Work request
Every record is to be printed exactly as written; pictures are to be omitted.

Source material
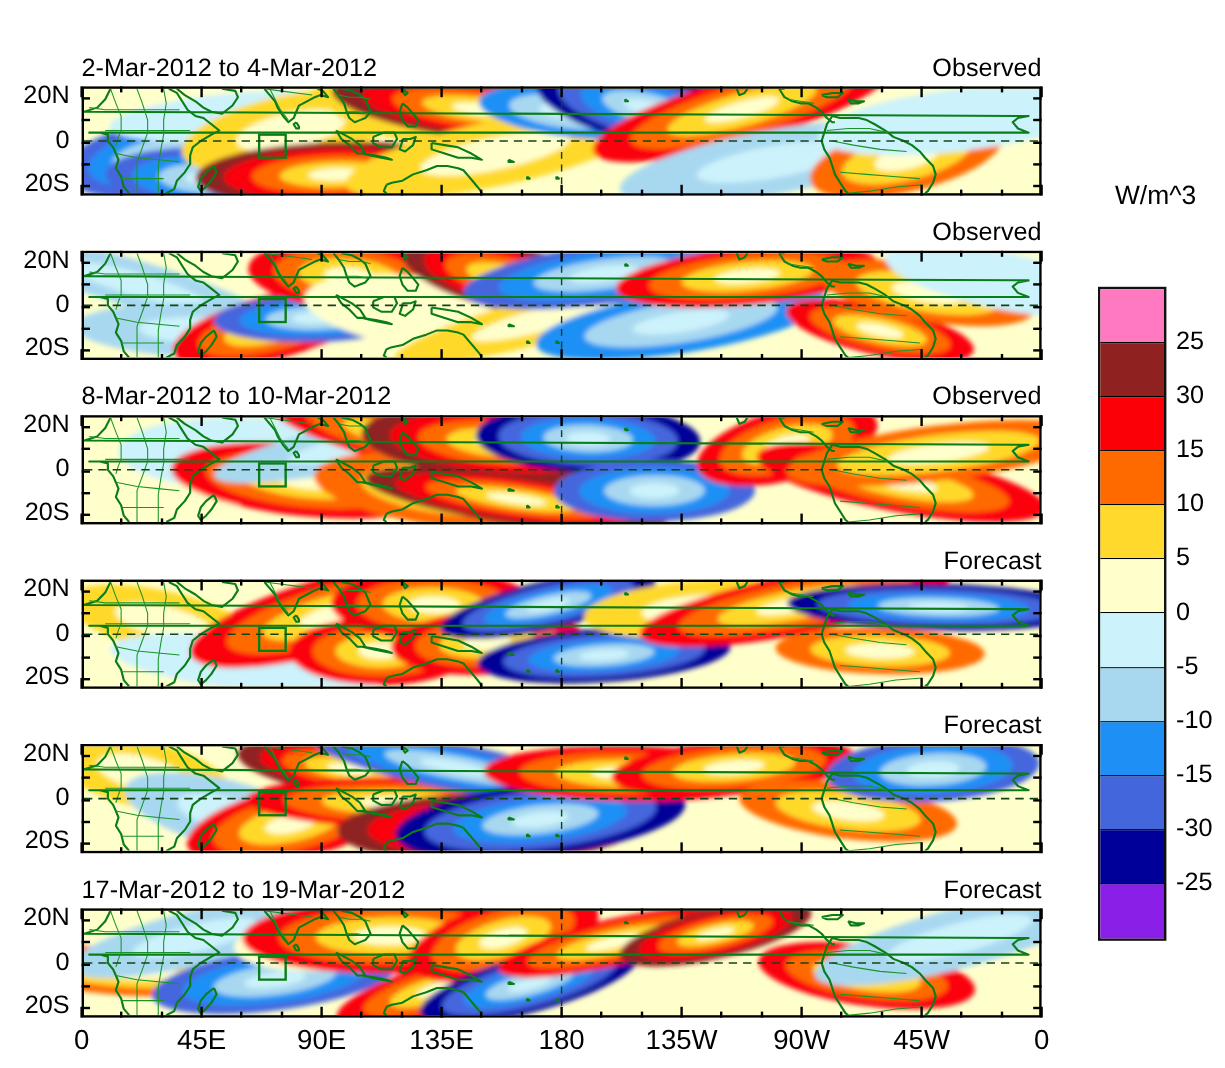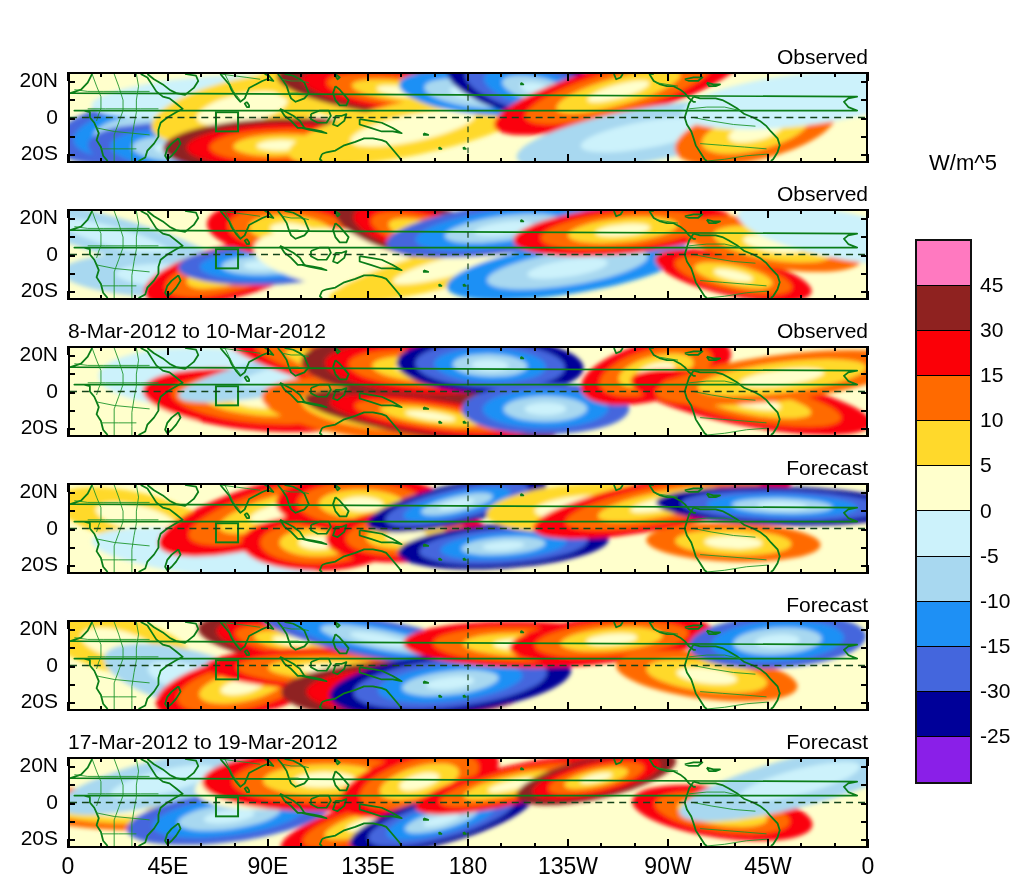--- a/index.html
+++ b/index.html
@@ -60,6 +60,7 @@
 
   <div id="panels-host">
       <div class="panel" style="top: 72px;">
+        <div class="panel-title">2-Mar-2012 to 4-Mar-2012</div>
         <div class="panel-status">Observed</div>
         <div class="panel-frame">
           <svg class="map-svg" viewBox="0 0 800 91" preserveAspectRatio="none">

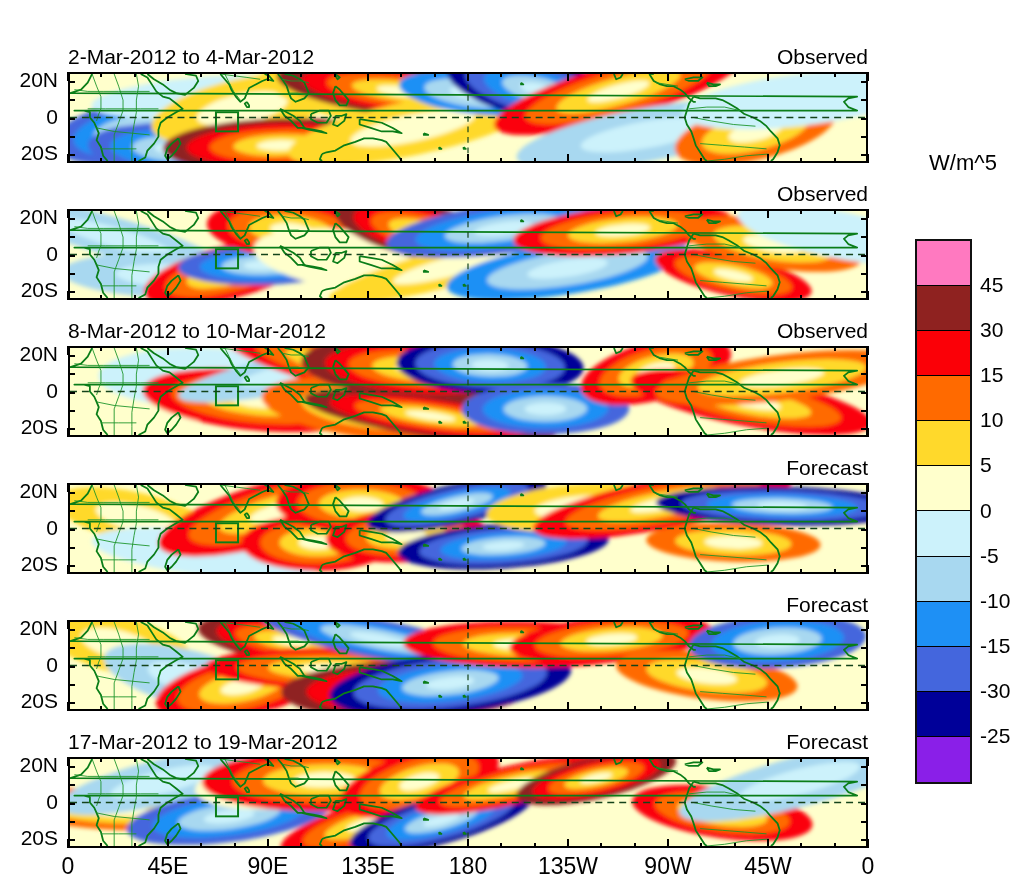--- a/index.html
+++ b/index.html
@@ -1094,7 +1094,7 @@
       <div class="xtick-label" style="left: 823px;">0</div>
     </div>
 
-  <div id="cb-units">W/m^5</div>
+  <div id="cb-units">W/m^3</div>
   <div id="colorbar">
       <div class="cb-cell" style="background: rgb(255, 121, 192); height: 45.0833px;"></div>
       <div class="cb-cell" style="background: rgb(143, 34, 32); height: 45.0833px;"></div>

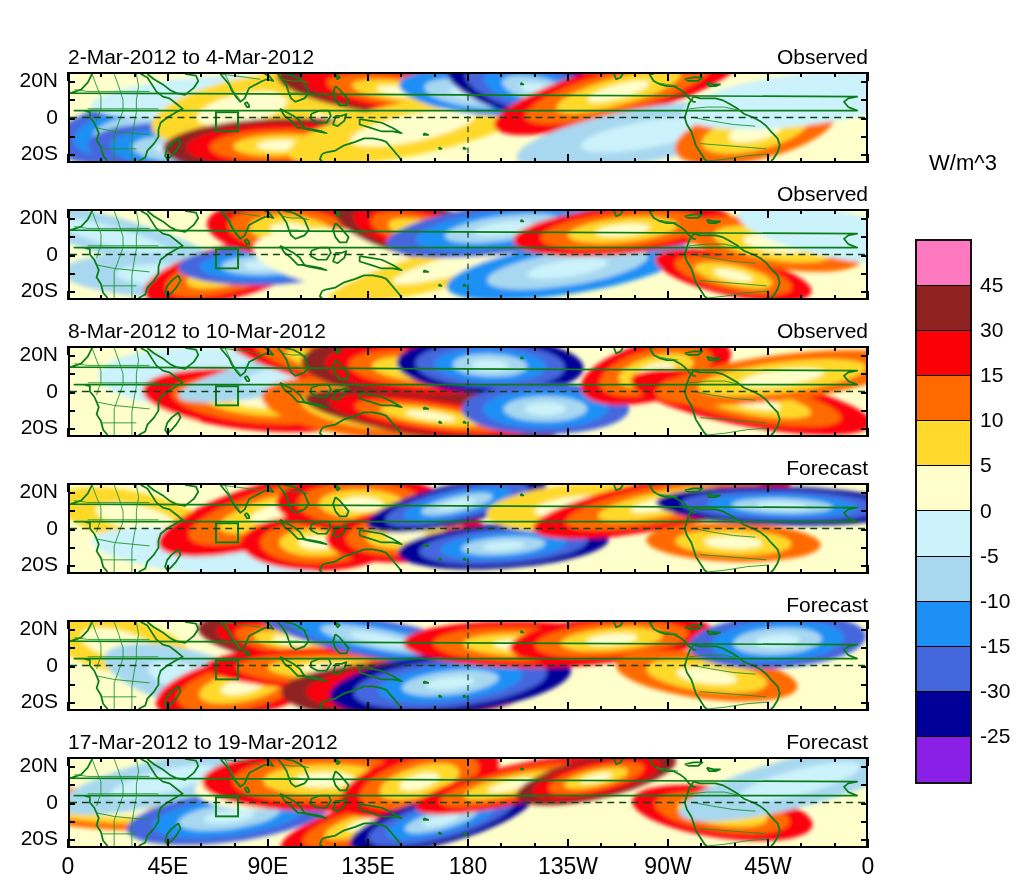--- a/index.html
+++ b/index.html
@@ -1110,7 +1110,7 @@
       <div class="cb-cell" style="background: rgb(138, 31, 232); height: 45.0833px;"></div>
     </div>
   <div id="cb-labels-host">
-      <div class="cb-label" style="top: 273.083px;">45</div>
+      <div class="cb-label" style="top: 273.083px;">25</div>
       <div class="cb-label" style="top: 318.167px;">30</div>
       <div class="cb-label" style="top: 363.25px;">15</div>
       <div class="cb-label" style="top: 408.333px;">10</div>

Expected answer
--- a/index.html
+++ b/index.html
@@ -60,6 +60,7 @@
 
   <div id="panels-host">
       <div class="panel" style="top: 72px;">
+        <div class="panel-title">2-Mar-2012 to 4-Mar-2012</div>
         <div class="panel-status">Observed</div>
         <div class="panel-frame">
           <svg class="map-svg" viewBox="0 0 800 91" preserveAspectRatio="none">

--- a/index.html
+++ b/index.html
@@ -1094,7 +1094,7 @@
       <div class="xtick-label" style="left: 823px;">0</div>
     </div>
 
-  <div id="cb-units">W/m^5</div>
+  <div id="cb-units">W/m^3</div>
   <div id="colorbar">
       <div class="cb-cell" style="background: rgb(255, 121, 192); height: 45.0833px;"></div>
       <div class="cb-cell" style="background: rgb(143, 34, 32); height: 45.0833px;"></div>

--- a/index.html
+++ b/index.html
@@ -1110,7 +1110,7 @@
       <div class="cb-cell" style="background: rgb(138, 31, 232); height: 45.0833px;"></div>
     </div>
   <div id="cb-labels-host">
-      <div class="cb-label" style="top: 273.083px;">45</div>
+      <div class="cb-label" style="top: 273.083px;">25</div>
       <div class="cb-label" style="top: 318.167px;">30</div>
       <div class="cb-label" style="top: 363.25px;">15</div>
       <div class="cb-label" style="top: 408.333px;">10</div>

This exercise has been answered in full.